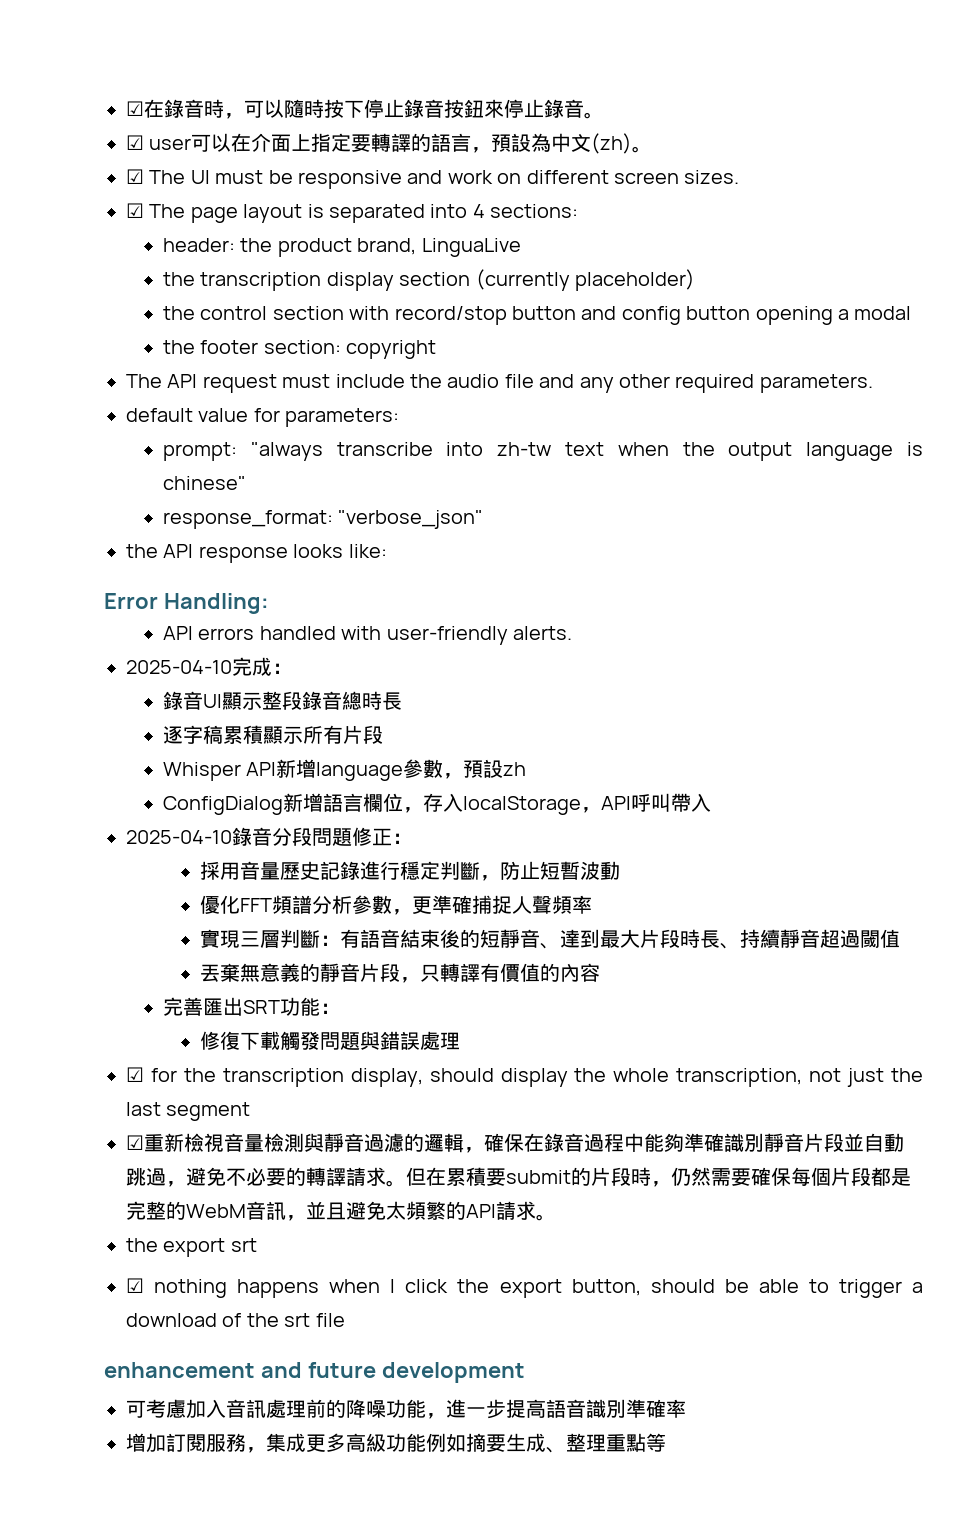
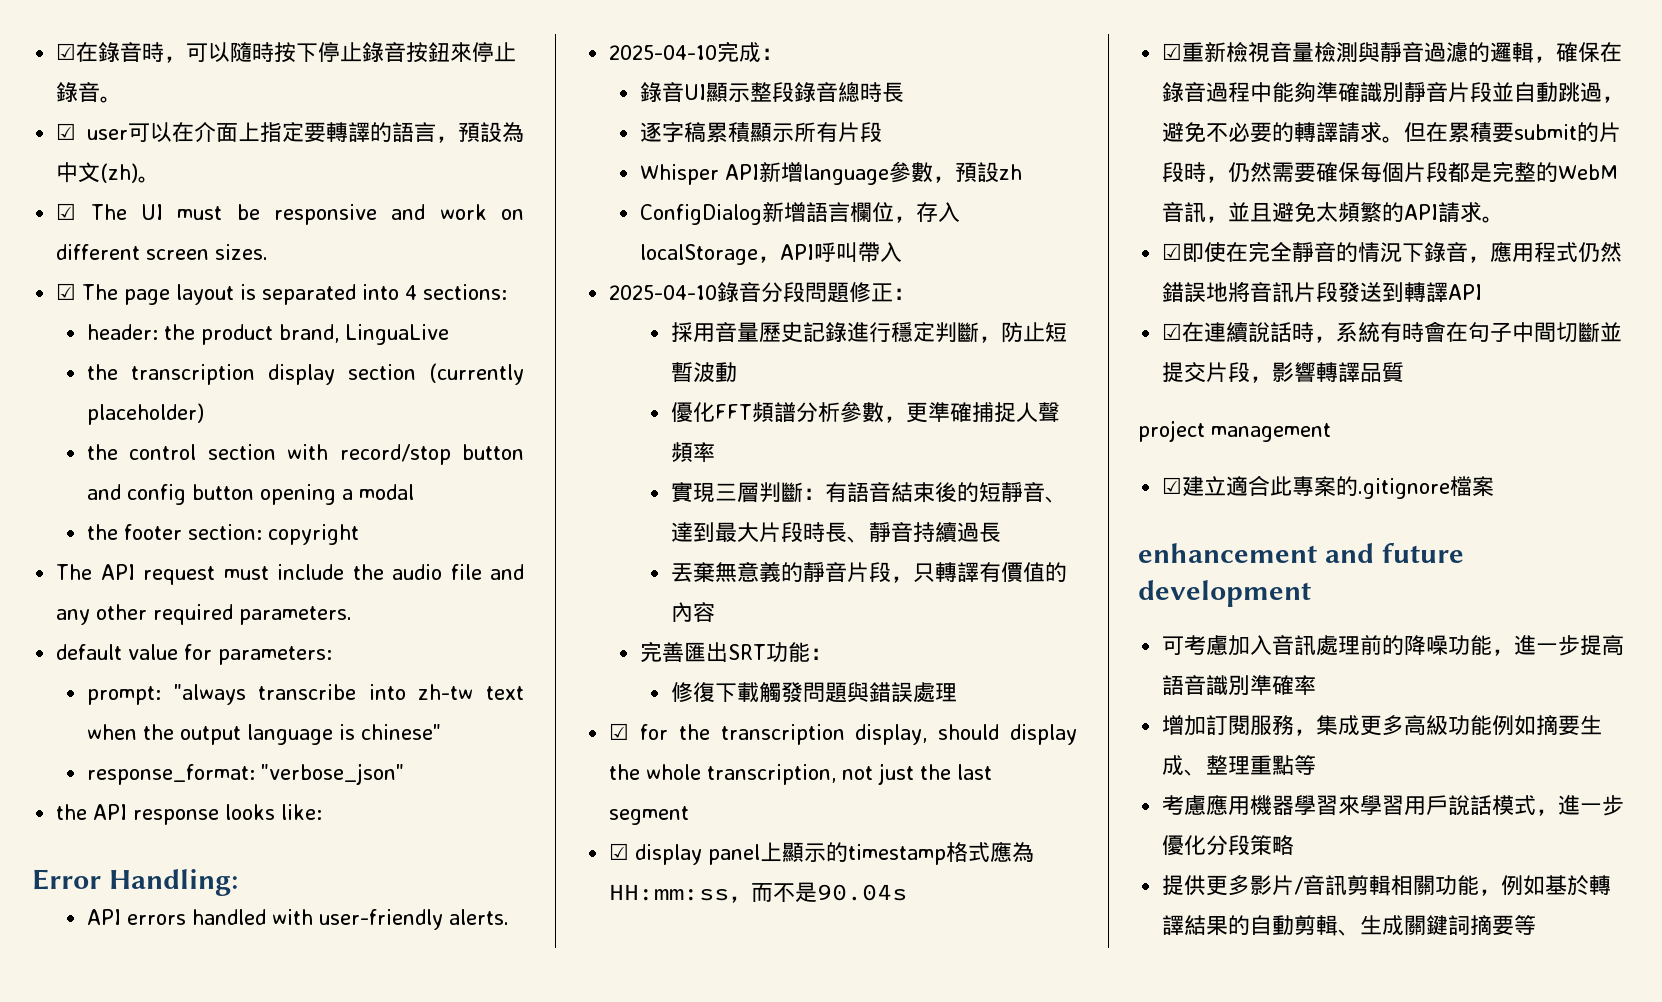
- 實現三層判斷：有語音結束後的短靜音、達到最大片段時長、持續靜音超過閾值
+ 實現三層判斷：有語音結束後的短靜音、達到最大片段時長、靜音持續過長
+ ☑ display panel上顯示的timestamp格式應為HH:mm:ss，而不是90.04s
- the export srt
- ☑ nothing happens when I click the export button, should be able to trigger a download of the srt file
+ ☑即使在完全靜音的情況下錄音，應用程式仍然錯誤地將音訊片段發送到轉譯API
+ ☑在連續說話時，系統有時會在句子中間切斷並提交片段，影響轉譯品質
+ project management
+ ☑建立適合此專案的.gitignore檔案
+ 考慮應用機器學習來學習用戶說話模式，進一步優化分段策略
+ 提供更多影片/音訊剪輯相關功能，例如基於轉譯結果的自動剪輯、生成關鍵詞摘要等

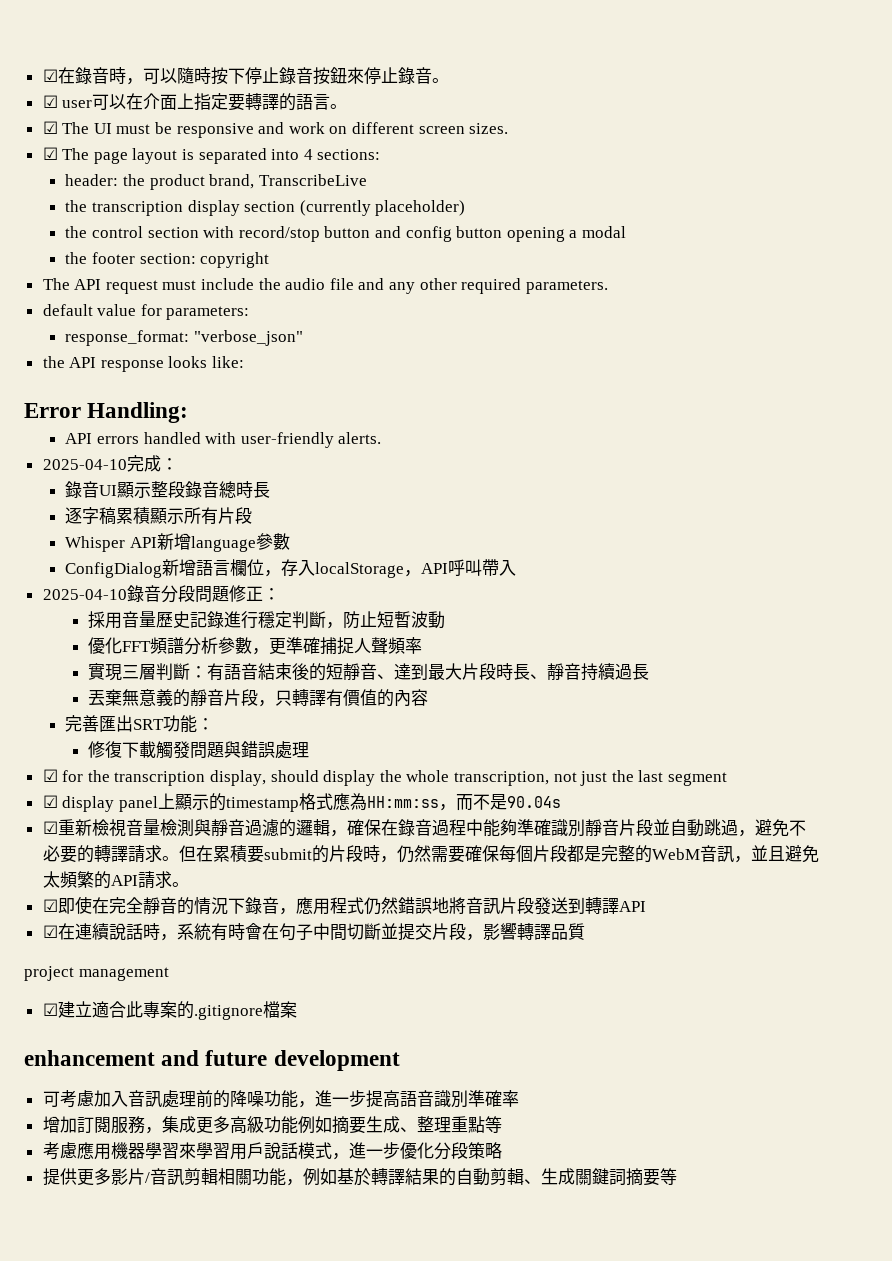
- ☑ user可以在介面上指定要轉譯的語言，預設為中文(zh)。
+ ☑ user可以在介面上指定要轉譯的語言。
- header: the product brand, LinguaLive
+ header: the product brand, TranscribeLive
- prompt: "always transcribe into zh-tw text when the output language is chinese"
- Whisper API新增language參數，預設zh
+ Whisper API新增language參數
————————
## The problem
Tally the lines of the records that hold the word "實現三層判斷" and output only the total.

## Completed exercise
2